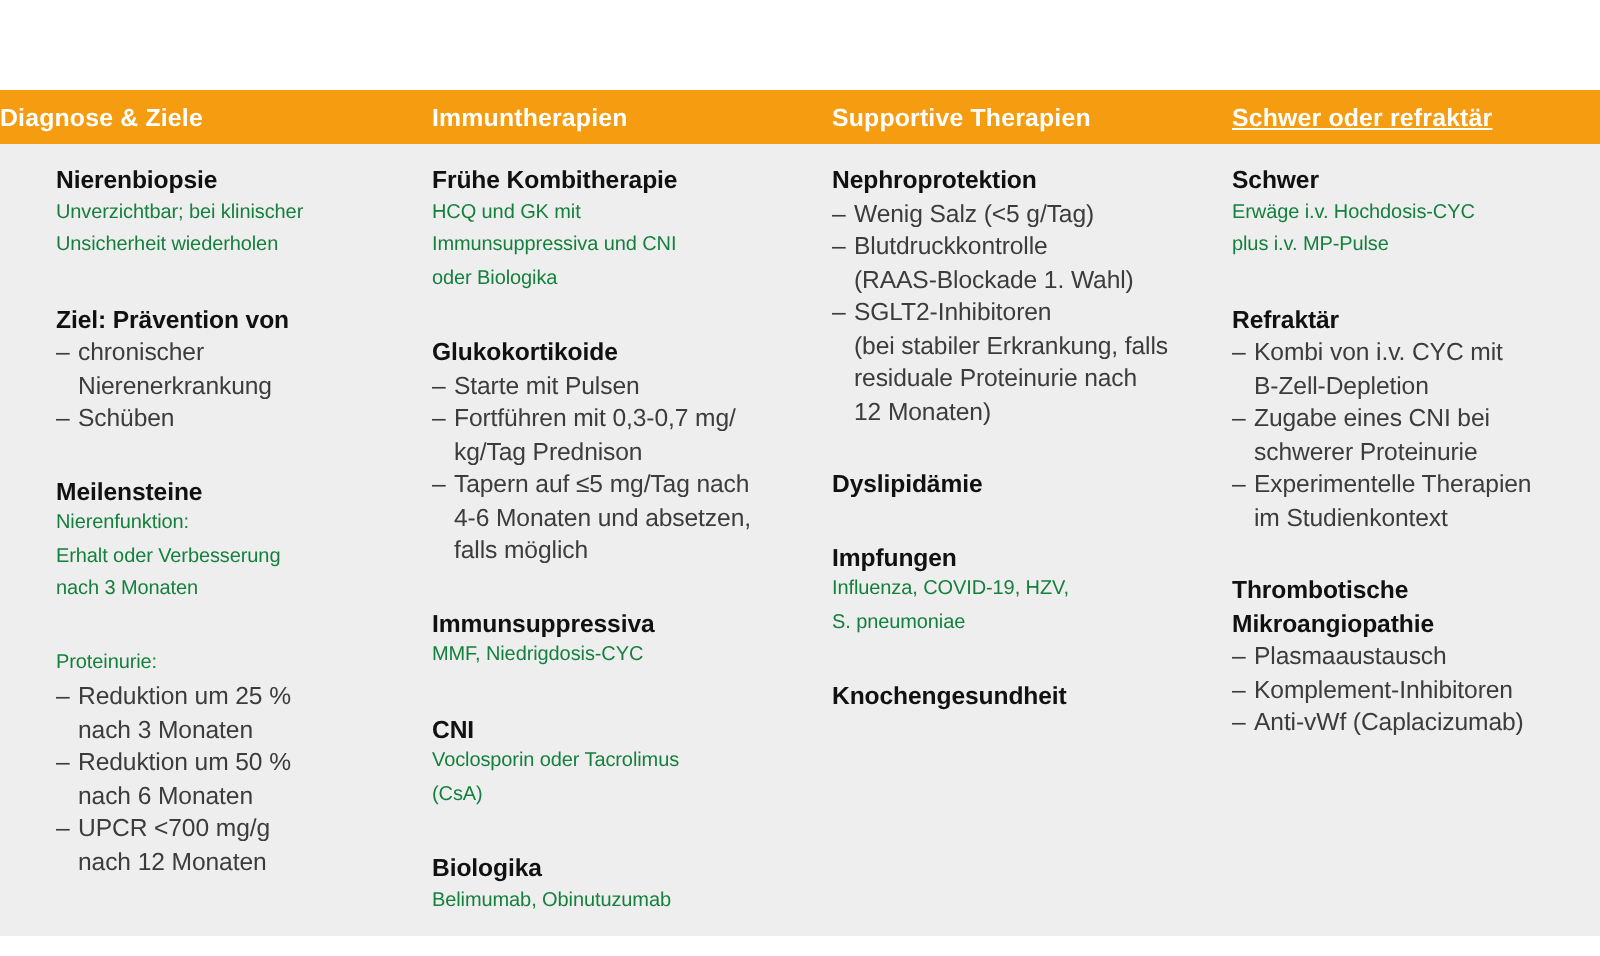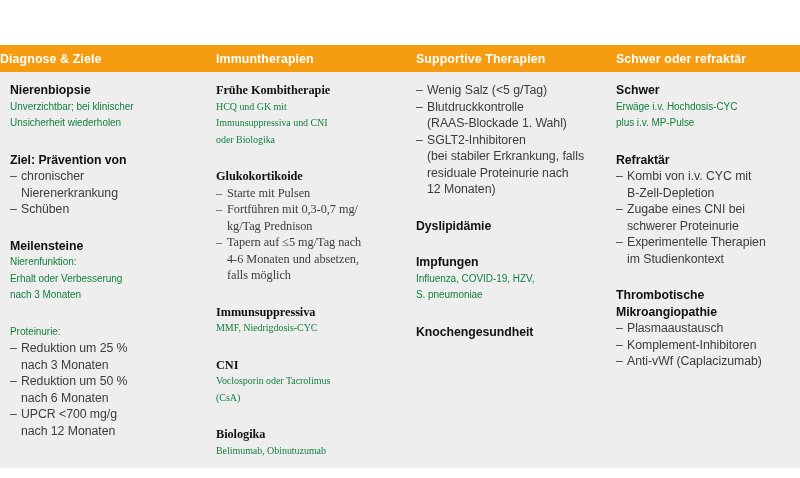"Schwer oder refraktär" .header-cell.c4 { text-decoration: none -> underline }
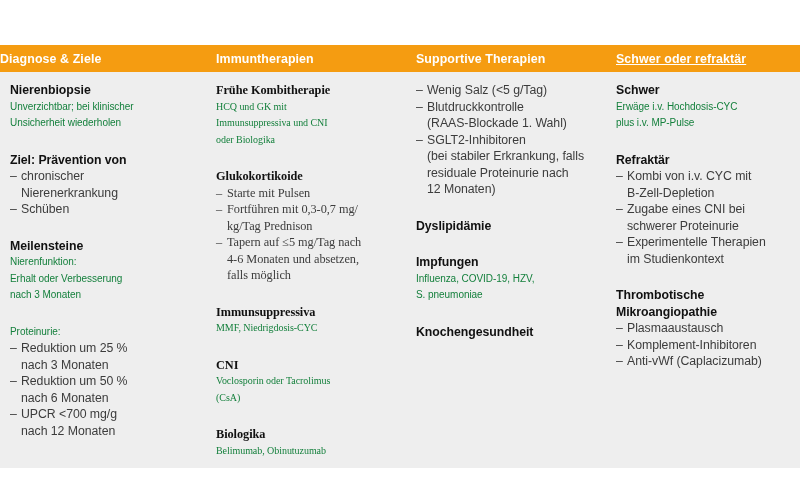"Nierenbiopsie" .column.c1 { padding-left: 10px -> 28px }
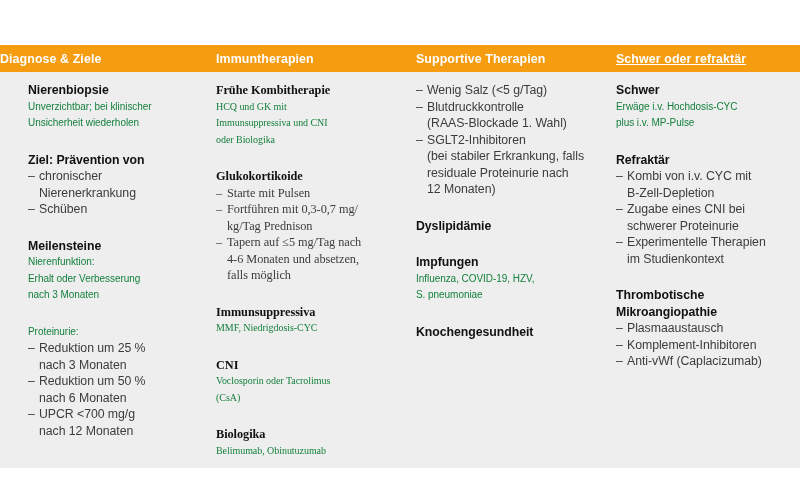"Frühe Kombitherapie" .column.c2 { font-family: Liberation Serif, serif -> none }
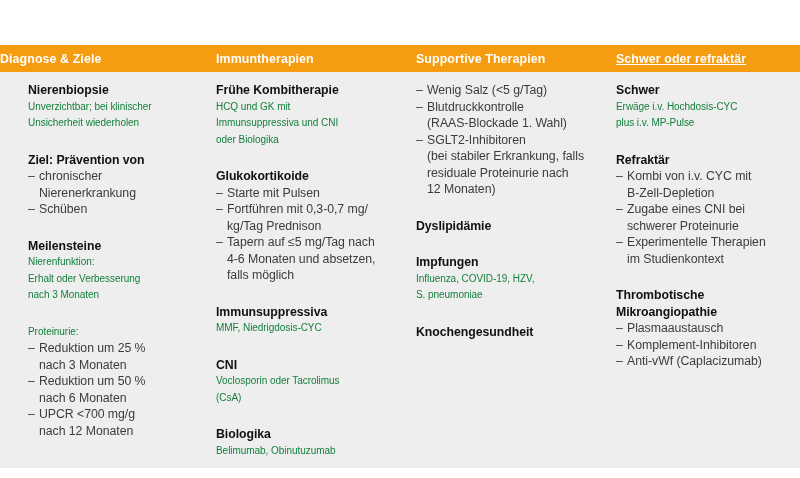"Nephroprotektion" div.block-title { html: none -> <div>Nephroprotektion</div> }
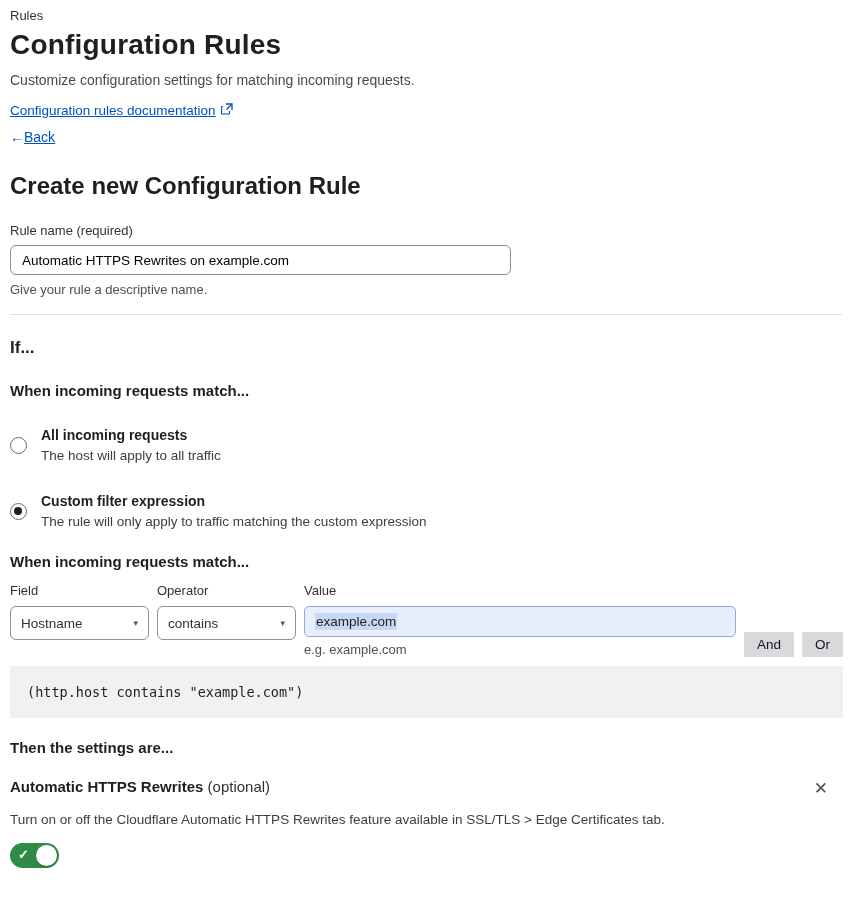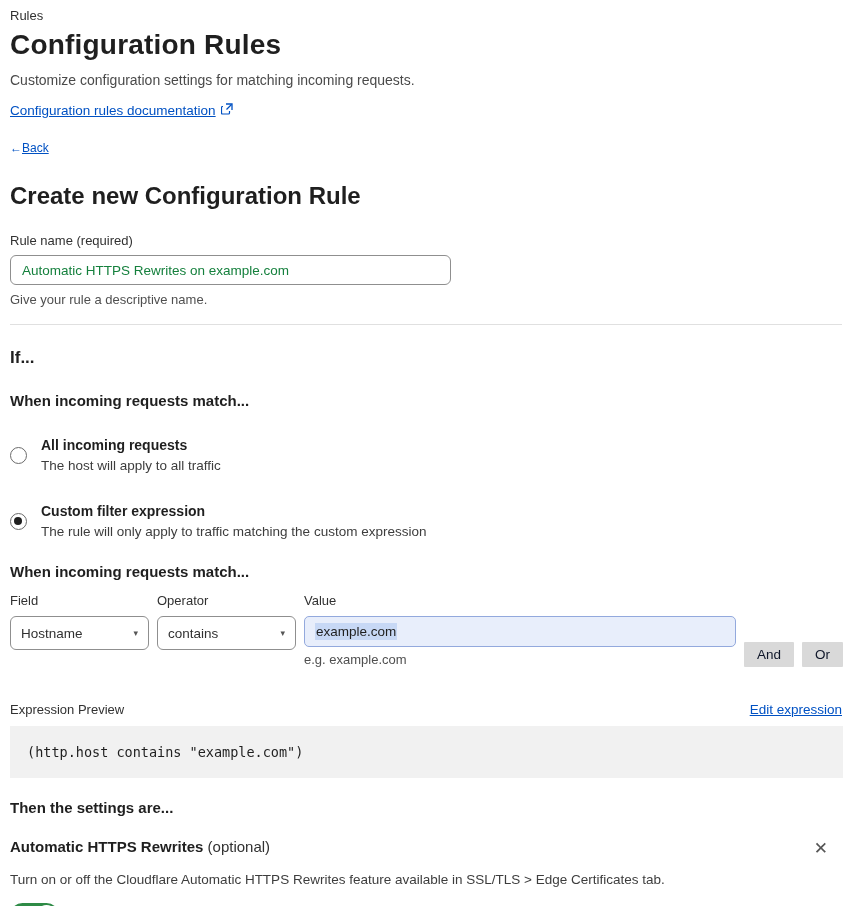"←Back" .back-row { font-size: 12px -> 14px; margin-top: 23px -> 11px }
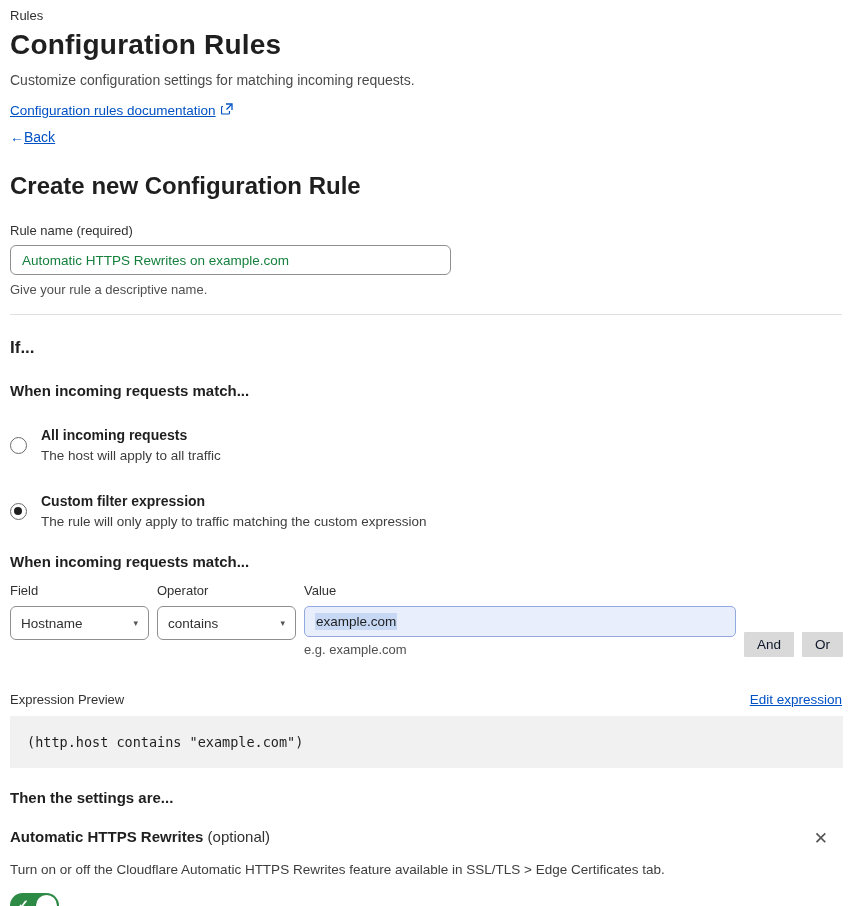"Automatic HTTPS Rewrites on example.com" .rule-name-input { color: #15803d -> #000000; width: 441px -> 501px }
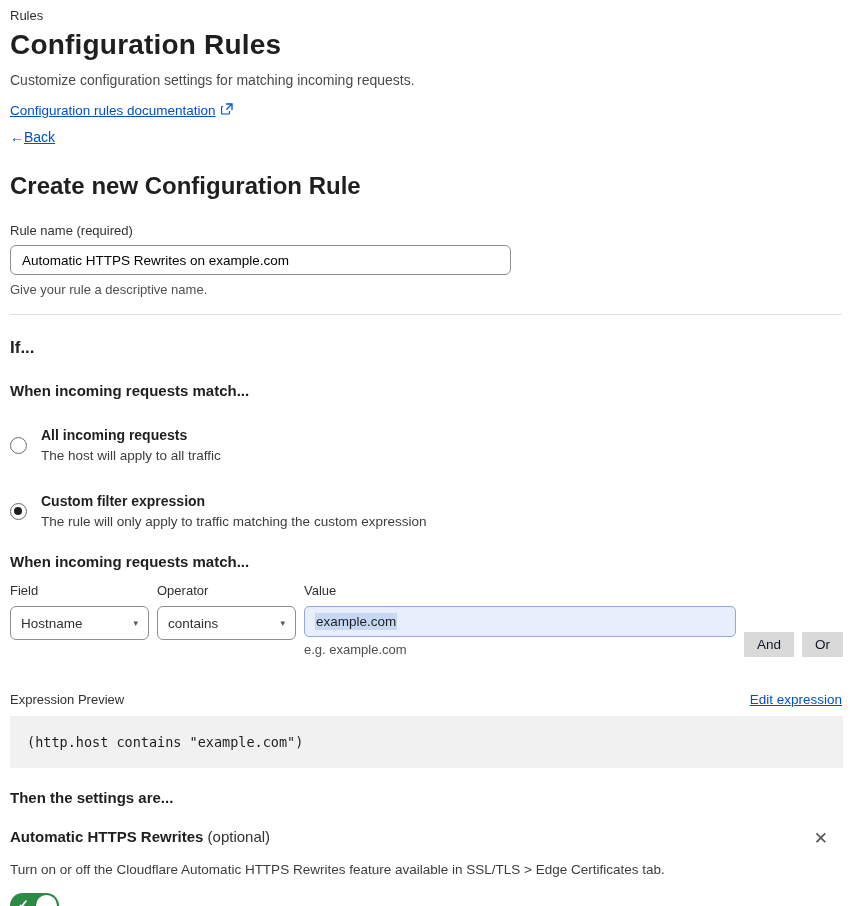"Expression Preview" div.preview-row { html: <div> <div>Expression Preview</div> <a>Edit expression</a> </div> -> none }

**Exercise goal**:
Print only the lines running from the line that contains "HTTPS Rewrites on" to the final line of the listing, both included. Omit every picture.

**Solution to this task**:
"Automatic HTTPS Rewrites on example.com" .rule-name-input { color: #15803d -> #000000; width: 441px -> 501px }
"Expression Preview" div.preview-row { html: <div> <div>Expression Preview</div> <a>Edit expression</a> </div> -> none }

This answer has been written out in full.